> _Work request_: Go to the line containing "capacitive touchscreen (I2C)" in the records below. Repeat it and the lines after it exactly, all the way to the end.

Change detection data

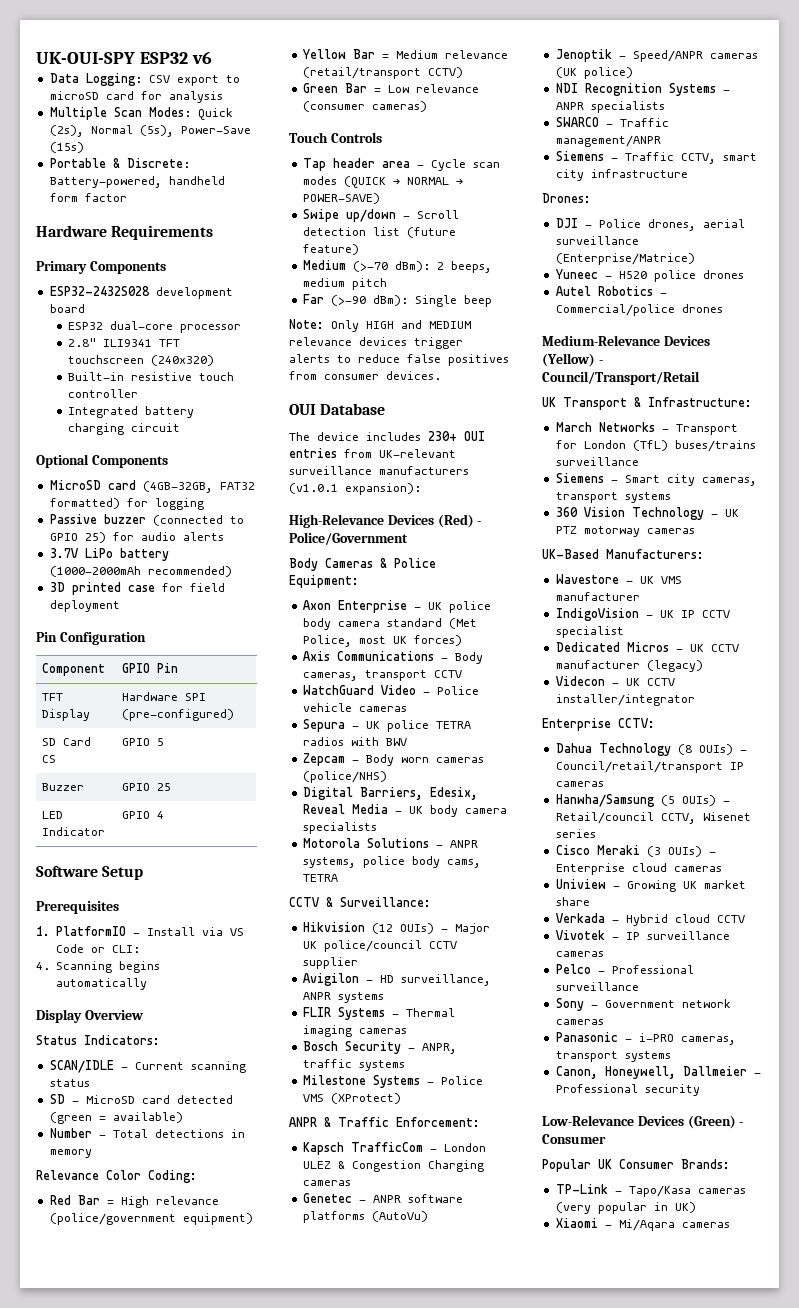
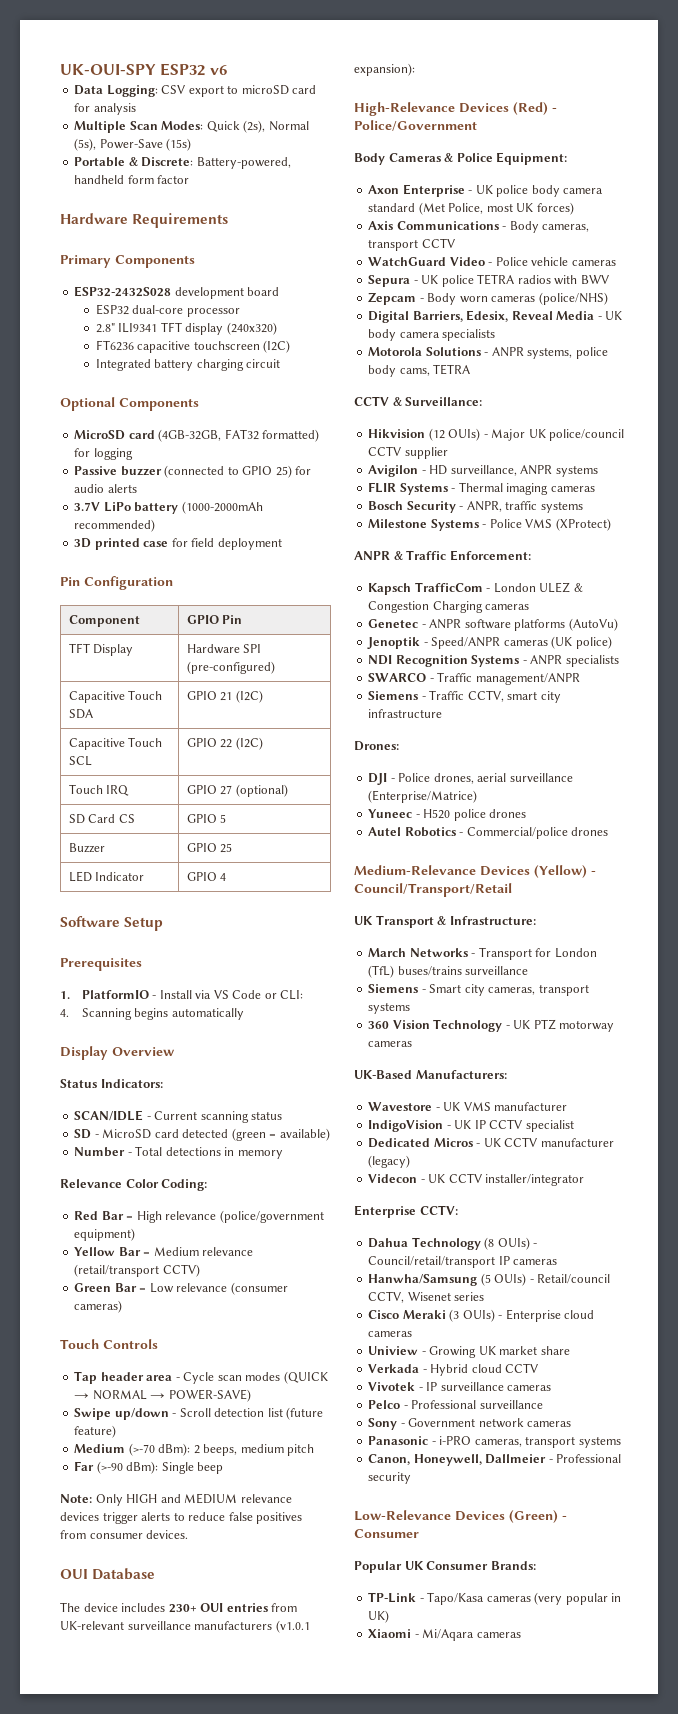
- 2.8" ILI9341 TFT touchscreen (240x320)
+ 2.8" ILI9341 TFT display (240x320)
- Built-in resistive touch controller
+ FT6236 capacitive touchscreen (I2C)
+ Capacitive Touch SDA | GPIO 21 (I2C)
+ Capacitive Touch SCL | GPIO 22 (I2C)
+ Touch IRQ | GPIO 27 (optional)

> _Exercise result_:
+ FT6236 capacitive touchscreen (I2C)
+ Capacitive Touch SDA | GPIO 21 (I2C)
+ Capacitive Touch SCL | GPIO 22 (I2C)
+ Touch IRQ | GPIO 27 (optional)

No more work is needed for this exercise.